Weissbrod v. Gonzalez
This text of 576 F. App'x 18 (Weissbrod v. Gonzalez) is published on Counsel Stack Legal Research, covering Court of Appeals for the Second Circuit primary law. Counsel Stack provides free access to over 12 million legal documents including statutes, case law, regulations, and constitutions.
Opinion
SUMMARY ORDER
Plaintiff Amy Weissbrod, an attorney proceeding pro se, appeals from the District Court’s judgment dismissing her 42 U.S.C. § 1983 suit as barred by the Rooker-Feldman doctrine and on immunity grounds, and from the District Court’s order denying reconsideration. We assume the parties’ familiarity with the underlying facts and the procedural history of the case, to which we refer only as necessary to explain our decision to affirm.
A district court has the inherent authority to dismiss an action as frivolous, even when the plaintiff has paid the filing fee. Fitzgerald v. First E. Seventh St. Tenants Corp., 221 F.3d 362, 363-64 (2d Cir.2000) (per curiam). An action is frivolous “where it lacks an arguable basis either in law or in fact.” Neitzke v. Williams, 490 U.S. 319, 325, 109 S.Ct. 1827, 104 L.Ed.2d 338 (1989). We ordinarily afford special solicitude to pro se litigants, but, as an attorney, Weissbrod is not entitled to liberal construction of her pleadings. See Tracy v. Freshwater, 623 F.3d 90, 101-02 (2d Cir.2010). Although we have not decided whether such sua sponte dismissals are reviewed de novo or for abuse of discretion, we need not reach that issue here because the District Court’s decision “easily passes muster under the more rigorous de novo review,” Fitzgerald, 221 F.3d at 364 n. 2.

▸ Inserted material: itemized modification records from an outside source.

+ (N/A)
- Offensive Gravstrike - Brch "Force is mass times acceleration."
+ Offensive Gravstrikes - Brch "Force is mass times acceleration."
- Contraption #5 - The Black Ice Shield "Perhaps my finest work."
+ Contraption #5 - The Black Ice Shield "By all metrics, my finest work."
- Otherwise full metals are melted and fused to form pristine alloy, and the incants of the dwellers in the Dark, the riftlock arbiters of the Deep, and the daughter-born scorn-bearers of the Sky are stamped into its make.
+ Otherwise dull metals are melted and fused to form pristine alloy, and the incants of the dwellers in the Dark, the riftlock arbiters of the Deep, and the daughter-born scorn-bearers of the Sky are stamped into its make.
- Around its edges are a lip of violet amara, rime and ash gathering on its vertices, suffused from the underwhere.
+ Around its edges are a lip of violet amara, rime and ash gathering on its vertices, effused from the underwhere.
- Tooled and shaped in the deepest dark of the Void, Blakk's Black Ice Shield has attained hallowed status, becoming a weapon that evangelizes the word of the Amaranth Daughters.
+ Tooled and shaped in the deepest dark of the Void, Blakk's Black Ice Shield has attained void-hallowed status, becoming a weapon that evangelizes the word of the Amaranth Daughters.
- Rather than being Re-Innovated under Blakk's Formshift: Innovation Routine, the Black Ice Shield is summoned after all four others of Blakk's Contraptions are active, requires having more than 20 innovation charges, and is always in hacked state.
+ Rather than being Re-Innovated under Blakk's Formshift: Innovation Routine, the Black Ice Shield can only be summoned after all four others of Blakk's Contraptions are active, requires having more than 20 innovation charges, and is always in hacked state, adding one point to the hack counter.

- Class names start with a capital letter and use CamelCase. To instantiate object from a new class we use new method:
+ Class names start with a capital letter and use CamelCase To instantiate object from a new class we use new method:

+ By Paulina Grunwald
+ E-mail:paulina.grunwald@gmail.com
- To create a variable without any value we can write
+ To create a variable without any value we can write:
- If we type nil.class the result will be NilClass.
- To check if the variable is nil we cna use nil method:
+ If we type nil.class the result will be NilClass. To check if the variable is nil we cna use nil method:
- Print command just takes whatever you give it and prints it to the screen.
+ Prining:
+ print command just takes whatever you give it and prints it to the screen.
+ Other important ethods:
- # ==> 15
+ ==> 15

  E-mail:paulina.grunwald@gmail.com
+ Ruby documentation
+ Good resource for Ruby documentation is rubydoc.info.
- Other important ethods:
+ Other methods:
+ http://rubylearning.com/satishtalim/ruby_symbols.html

After review of Weissbrod’s complaint and relevant case law, we affirm substantially for the reasons set forth by the District Court in its May 2, 2013 order. Weissbrod complains principally of injuries caused by a state court judgment ordering her to pay a fine and temporarily suspending her from the practice of law. Yet the Rooker-Feldman doctrine bars any attempt by Weissbrod to disturb these disciplinary orders. See Hoblock v. Albany Cnty. Bd. of Elections, 422 F.3d 77, 86-87 (2d Cir.2005). Moreover, Weissbrod’s claims seeking damages, among other forms of relief, against the defendants in their individual and official capacities were properly dismissed on the grounds of absolute and sovereign immunity. See Cleavinger v. Saxner, 474 U.S. 193, 200, 106 S.Ct. 496, 88 L.Ed.2d 507 (1985); Ying Jing Gan v. City of New York, 996 F.2d 522, 529 (2d Cir.1993).
Weissbrod argues further that the District Court erred by denying her request for leave to amend, but she failed to make any substantive argument in support of that contention. See Norton v. Sam’s Club, 145 F.3d 114, 117 (2d Cir.1998). In any event, granting leave to amend would have been futile in light of the applicability of the Rooker-Feldman doctrine and sovereign and judicial immunity. See Cuoco v. Moritsugu, 222 F.3d 99, 112 (2d Cir.2000).
We have considered all of the arguments raised by Weissbrod on appeal and find them to be without merit. For the reasons stated above, we AFFIRM the Dis *20 trict Court’s May 14, 2013 judgment. 1
. We also deny as moot Weissbrod’s motion to file a supplemental appendix (ECF No. 93), inasmuch as the supplemental materials do not affect our review and disposition of this case.